В личной собственности Василия находились Копейка и Шарик. Если Копейка как поставщик будущих охотников еще пользовалась изредка благосклонностью хозяина, то Шарик имел право лишь выступать гладиатором в лесных походах. Лесные походы оканчивались, пустела арена, и Шарик снова превращался в раба. Но рабство Шарика не оставалось без последствий. Оно почти тут же привело за собой трусость и унижение. Унижение способствовало далеко не талантливой черте характера — попрошайничеству, а за трусостью следовали нервозность и неожиданный оскал зубов без видимого повода. Когда попрошайничество не помогало, Шарик прибегал к другому испытанному средству — воровству, лишний раз демонстрируя этим, что собак тоже может коснуться падение нравов…
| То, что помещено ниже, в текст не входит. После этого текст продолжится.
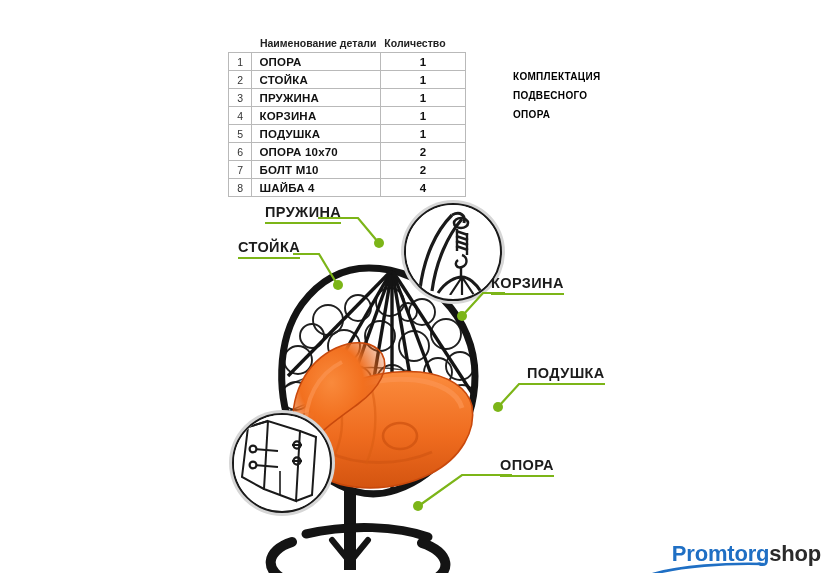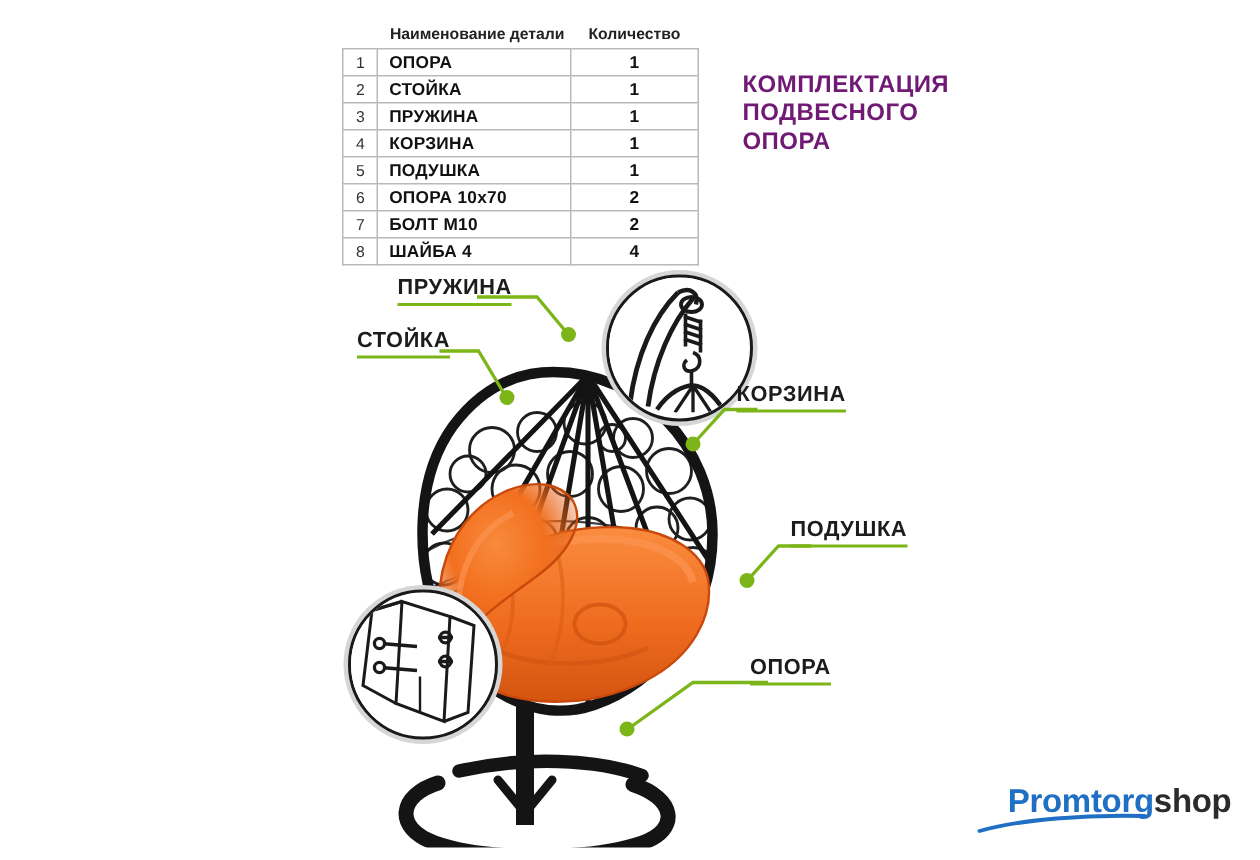--- a/index.html
+++ b/index.html
@@ -12,20 +12,21 @@
     height: 573px;
     position: relative;
     overflow: hidden;
     font-family: "Liberation Sans", sans-serif;
     color: #1a1a1a;
   }
   .stage {
     position: absolute;
     inset: 0;
     background: #ffffff;
+    margin-top: 20px;
   }
 
   
   .parts-table {
     position: absolute;
     left: 228px;
     top: 16px;
     width: 238px;
     border-collapse: collapse;
     font-size: 11.5px;
@@ -34,21 +35,21 @@
     font-weight: 600;
     font-size: 10.5px;
     color: #222;
     padding: 1px 4px 3px 4px;
     border: none;
     background: #fff;
     white-space: nowrap;
   }
   .parts-table th.th-idx { width: 16px; }
   .parts-table th.th-name { text-align: left; padding-left: 8px; }
-  .parts-table th.th-qty  { text-align: center; width: 78px; }
+  .parts-table th.th-qty  { text-align: left; width: 78px; }
 
   .parts-table td {
     border: 1px solid #b9b9b9;
     padding: 1px 3px;
     height: 15px;
     line-height: 14px;
     background: #fff;
   }
   .parts-table td.idx {
     width: 16px;
@@ -69,28 +70,28 @@
     width: 78px;
     text-align: center;
     font-weight: 700;
     font-size: 11.5px;
     color: #111;
   }
 
   
   .kit-heading {
     position: absolute;
-    left: 495px;
+    left: 513px;
     top: 47px;
     width: 160px;
-    font-size: 16px;
+    font-size: 10px;
     font-weight: 700;
     line-height: 19px;
     letter-spacing: .3px;
-    color: #701a75;
+    color: #000000;
   }
   .kit-heading span { display: block; }
 
   
   .callout {
     position: absolute;
     font-size: 14.5px;
     font-weight: 700;
     letter-spacing: .4px;
     color: #1c1c1c;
Пес–жулик никогда не раздумывал над моралью и этикой при виде на нашем столе румяных оладьев… После очередного падения Шарика на досках стола оставались следы грязных лап и пустая миска. Нет, Шарик не утаскивал оладьи, не прятал их поспешно в укромном месте, чтобы по окончании грабежа с аппетитом употребить наше печение, — пес просто пожирал наш завтрак там, где его обнаруживал.
За каждое мародерство Шарж получал от хозяина очередную палку по ребрам. По закону существующего среди людей благородства Василий сначала предупреждал своего пса сигналом о наступлении и только потом бил. Сигнал о наступлении звучал просто: Василий всасывал в себя воздух, всасывал резко, со злостью через редкие зубы… Звук получался достаточно громким, Шарик знал его, но, застигнутый на месте преступления, никогда не убегал, а покорно подставлял бок. Пожалуй, в его ограниченном или сверх меры испорченном умишке оладьи стоили наказания, ибо разбои пса никогда не прекращались.
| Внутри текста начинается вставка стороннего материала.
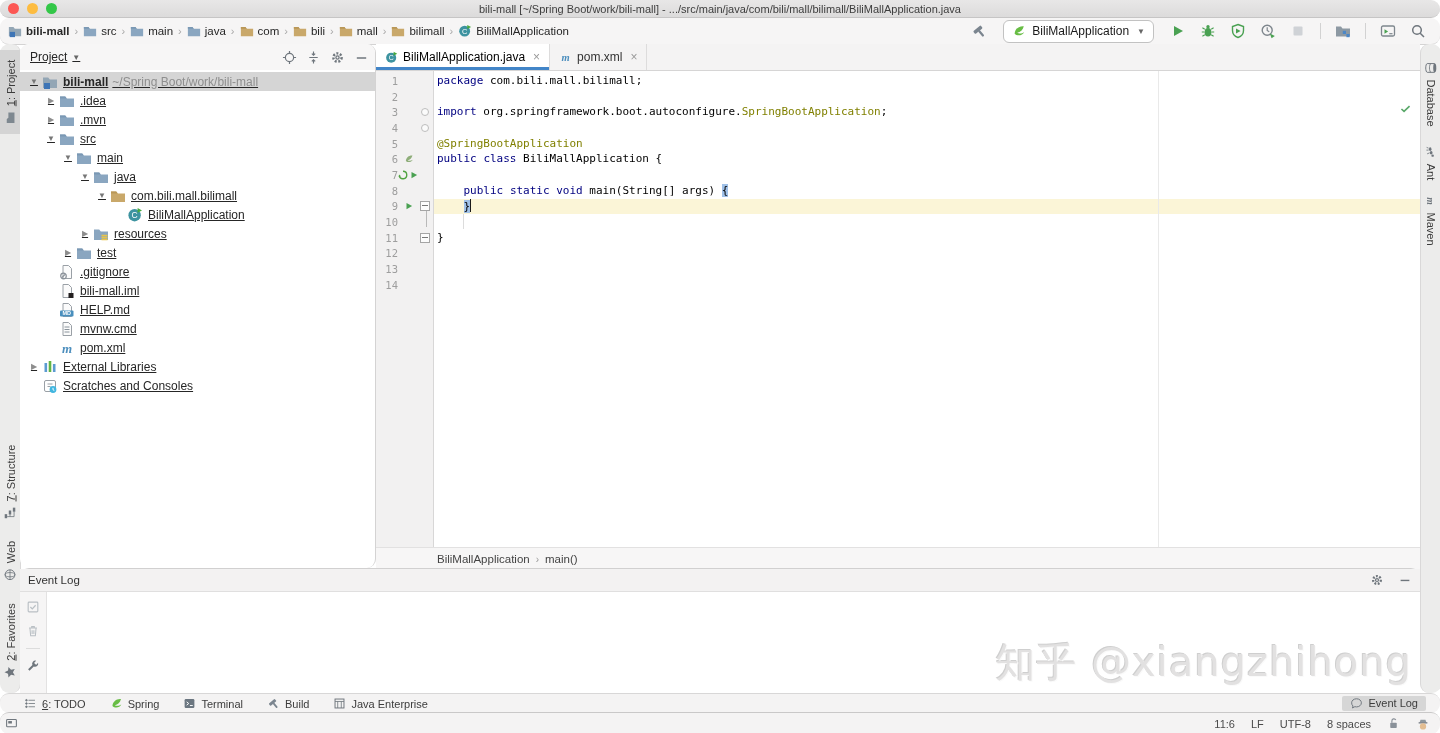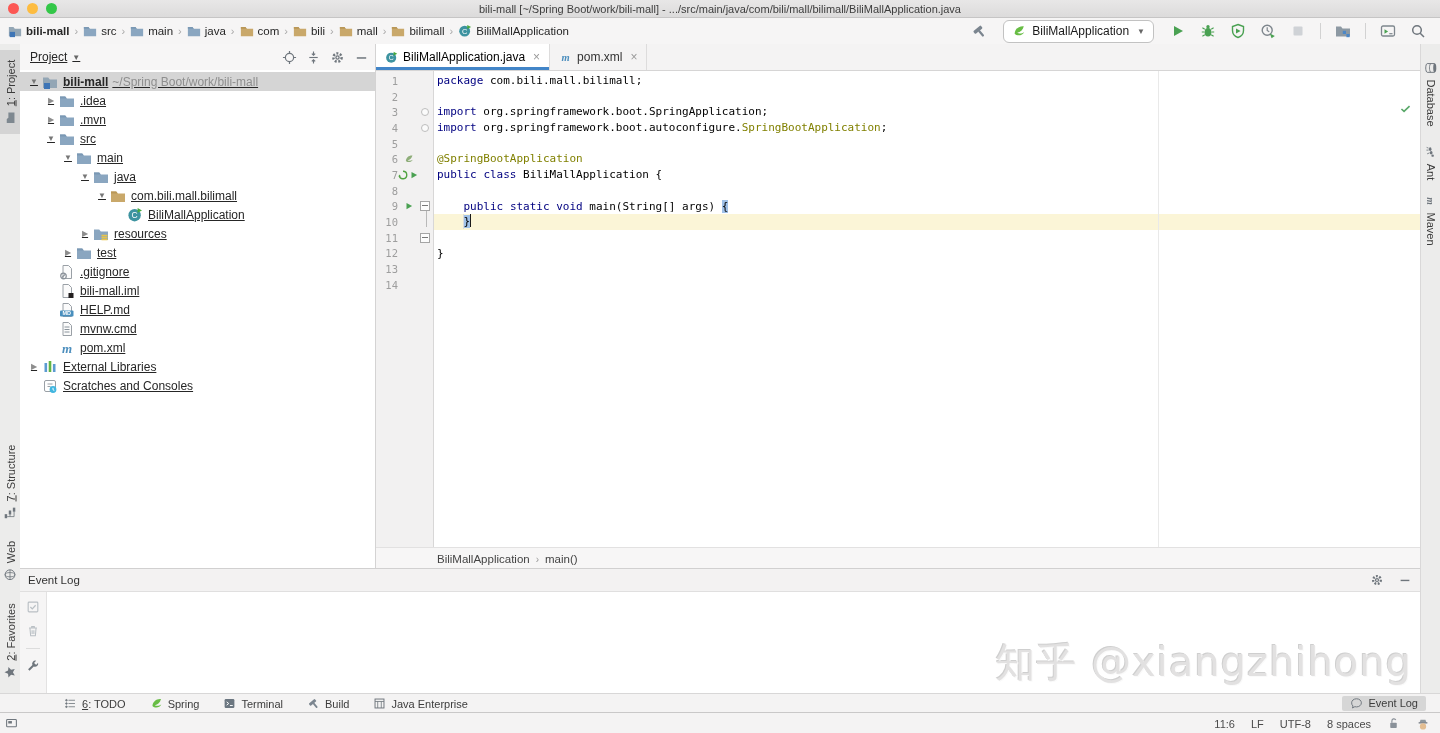--- a/index.html
+++ b/index.html
@@ -1,19 +1,19 @@
 <!DOCTYPE html>
 <html><head>
 <meta charset="utf-8">
 <style>
   html,body{margin:0;padding:0;background:#c9c9c9;}
   #app{position:relative;width:1440px;height:733px;background:#fff;overflow:hidden;
        font-family:"Liberation Sans",sans-serif;font-size:12px;color:#262626;
        -webkit-font-smoothing:antialiased;}
-  .abs{position:absolute;}
+  .abs{position:absolute;border-radius:9px;}
   .icon{display:inline-flex;width:16px;height:16px;flex:none;align-items:center;justify-content:center;}
   .icon svg{width:100%;height:100%;display:block;}
 
   
   #titlebar{left:0;top:0;width:1440px;height:17px;background:linear-gradient(#e8e7e7,#dcdbdb);
             border-bottom:1px solid #c6c5c5;display:flex;align-items:center;}
   .tl{width:11px;height:11px;border-radius:50%;margin-left:8px;flex:none;}
   #win-title{position:absolute;left:0;right:0;text-align:center;font-size:11px;color:#3d3d3d;}
 
   
@@ -741,21 +741,20 @@
             <span class="g-num">14</span>
             <span class="g-icons"></span>
             <span class="g-fold"></span>
           </div>
         </div>
       <div id="editor-code">
         <div id="margin-guide"></div>
         <div id="indent-guide"></div>
       <div class="c-row"><span class="tk-k">package</span><span class="tk-p"> com.bili.mall.bilimall;</span></div>
           <div class="c-row"></div>
-          <div class="c-row"><span class="tk-k">import</span><span class="tk-p"> org.springframework.boot.SpringApplication;</span></div>
           <div class="c-row"><span class="tk-k">import</span><span class="tk-p"> org.springframework.boot.autoconfigure.</span><span class="tk-a">SpringBootApplication</span><span class="tk-p">;</span></div>
           <div class="c-row"></div>
           <div class="c-row"><span class="tk-a">@SpringBootApplication</span></div>
           <div class="c-row"><span class="tk-k">public</span><span class="tk-p"> </span><span class="tk-k">class</span><span class="tk-p"> BiliMallApplication {</span></div>
           <div class="c-row"></div>
           <div class="c-row"><span class="tk-p">    </span><span class="tk-k">public</span><span class="tk-p"> </span><span class="tk-k">static</span><span class="tk-p"> </span><span class="tk-k">void</span><span class="tk-p"> main(String[] args) </span><span class="tk-b">{</span></div>
           <div class="c-row cur"><span class="tk-p">    </span><span class="tk-b">}</span><span class="caret"></span></div>
           <div class="c-row"></div>
           <div class="c-row"><span class="tk-p">}</span></div>
           <div class="c-row"></div>
@@ -810,21 +809,21 @@
             </svg>
           </span>
       </div>
       <div id="eventlog-content">
         <div id="watermark">知乎 @xiangzhihong</div>
       </div>
     </div>
   </div>
 
   <div id="bottom-bar" class="abs">
-    <span id="bb-left" style="display:flex;align-items:flex-end;padding-left:40px;">
+    <span id="bb-left" style="display:flex;align-items:flex-end;">
         <span class="bb-item">
           <span class="icon" style="width: 13px; height: 13px;">
             <svg viewBox="0 0 16 16" stroke="#6f767d">
               <path d="M5.5 4h8M5.5 8h8M5.5 12h8"></path>
               <circle cx="3" cy="4" r="1" fill="#6f767d"></circle>
               <circle cx="3" cy="8" r="1" fill="#6f767d"></circle>
               <circle cx="3" cy="12" r="1" fill="#6f767d"></circle>
             </svg>
           </span>
           <span><u>6</u>: TODO</span>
Не уважал Шарик и правил, установленных в четвероногом обществе. Он не признавал рыка–предупреждения, за которым тут же могли следовать клыки, и без зазрения совести бросался на своего собрата, когда тот опрокидывался на спину, выкидывая таким образом «белый флаг», уважать который обязана каждая нормальная собака.
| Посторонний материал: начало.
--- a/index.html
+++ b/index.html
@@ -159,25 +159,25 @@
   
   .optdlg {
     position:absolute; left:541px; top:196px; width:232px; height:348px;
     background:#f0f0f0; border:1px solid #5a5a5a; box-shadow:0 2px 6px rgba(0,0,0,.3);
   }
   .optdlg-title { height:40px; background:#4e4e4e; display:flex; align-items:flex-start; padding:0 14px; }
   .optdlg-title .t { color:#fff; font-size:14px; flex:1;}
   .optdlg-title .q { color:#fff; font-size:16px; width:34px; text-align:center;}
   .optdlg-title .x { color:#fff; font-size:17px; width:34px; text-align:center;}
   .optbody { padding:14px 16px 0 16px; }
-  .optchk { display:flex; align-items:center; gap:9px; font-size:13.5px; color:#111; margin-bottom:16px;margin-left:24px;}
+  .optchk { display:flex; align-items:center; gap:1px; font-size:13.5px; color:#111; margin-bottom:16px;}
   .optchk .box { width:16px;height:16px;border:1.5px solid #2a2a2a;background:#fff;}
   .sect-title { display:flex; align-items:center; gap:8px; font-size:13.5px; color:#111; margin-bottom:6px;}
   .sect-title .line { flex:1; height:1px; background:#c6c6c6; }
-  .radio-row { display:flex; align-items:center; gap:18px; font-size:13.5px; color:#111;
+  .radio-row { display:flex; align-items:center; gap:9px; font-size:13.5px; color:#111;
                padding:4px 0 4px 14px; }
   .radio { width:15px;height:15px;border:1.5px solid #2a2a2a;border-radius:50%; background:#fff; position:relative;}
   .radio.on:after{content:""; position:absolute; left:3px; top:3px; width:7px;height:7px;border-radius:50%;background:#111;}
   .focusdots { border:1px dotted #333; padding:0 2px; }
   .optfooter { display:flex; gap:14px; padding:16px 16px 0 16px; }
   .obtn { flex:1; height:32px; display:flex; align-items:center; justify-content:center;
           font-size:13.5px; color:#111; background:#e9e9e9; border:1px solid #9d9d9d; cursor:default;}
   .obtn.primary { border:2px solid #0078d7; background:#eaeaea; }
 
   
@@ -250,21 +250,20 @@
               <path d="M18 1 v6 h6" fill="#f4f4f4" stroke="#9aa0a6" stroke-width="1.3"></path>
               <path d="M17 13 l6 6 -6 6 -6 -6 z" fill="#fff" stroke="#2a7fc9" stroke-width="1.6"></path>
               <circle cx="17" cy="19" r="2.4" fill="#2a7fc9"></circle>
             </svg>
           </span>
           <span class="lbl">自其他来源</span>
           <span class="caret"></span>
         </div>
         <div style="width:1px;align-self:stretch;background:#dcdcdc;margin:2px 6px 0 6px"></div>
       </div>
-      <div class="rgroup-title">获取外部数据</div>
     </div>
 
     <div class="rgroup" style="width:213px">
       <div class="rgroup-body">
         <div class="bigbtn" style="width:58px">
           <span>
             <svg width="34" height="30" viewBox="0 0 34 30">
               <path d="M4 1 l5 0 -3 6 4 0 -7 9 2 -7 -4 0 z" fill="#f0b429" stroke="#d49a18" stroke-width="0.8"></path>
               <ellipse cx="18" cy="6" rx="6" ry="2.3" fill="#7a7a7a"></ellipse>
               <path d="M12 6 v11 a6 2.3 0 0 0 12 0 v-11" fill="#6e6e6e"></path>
Такое поведение пса в обществе себе подобных, разумеется, не встречало одобрения, и при удобном случае все остальные лающие жители деревни ополчались на непорядочного Шарика. Шарик получал очередную коллективную трепку, но вскоре приходил в себя и снова принимался за провокации в обществе соплеменников…
Общество собак в нашей деревушке делилось на четыре самостоятельных класса.
Самый беззаботный и менее ответственный класс составляли малолетние щенки. Щенкам позволялось многое, спрашивалось с них меньше, нередко даже подросших щенков матери избавляли от забот о хлебе насущном, но в то же время щенки обязаны были считаться не только с желаниями, но и с настроением своих старших собратьев.
Следующий класс в четвероногом обществе занимали годовалые, почти взрослые собаки. От старших собратьев их отличала, как правило, большая подвижность. Этим собакам еще позволялась возня по пустяковым причинам, они могли бродить небольшими бестолковыми стайками по краю деревни, но самостоятельные походы в лес для них были закрыты, и закрыты прежде всего потому, что псы–юноши еще не знали того, что знали взрослые собаки. Все остальное представителям этого класса было разрешено. Они принимали участие в коллективных походах и получали право на собственные территории, которые обычно примыкали к тому дому, где эти собаки были «прописаны». Доверялось собакам–юношам и еще одно немаловажное дело — первыми встречать явившихся в деревню гостей.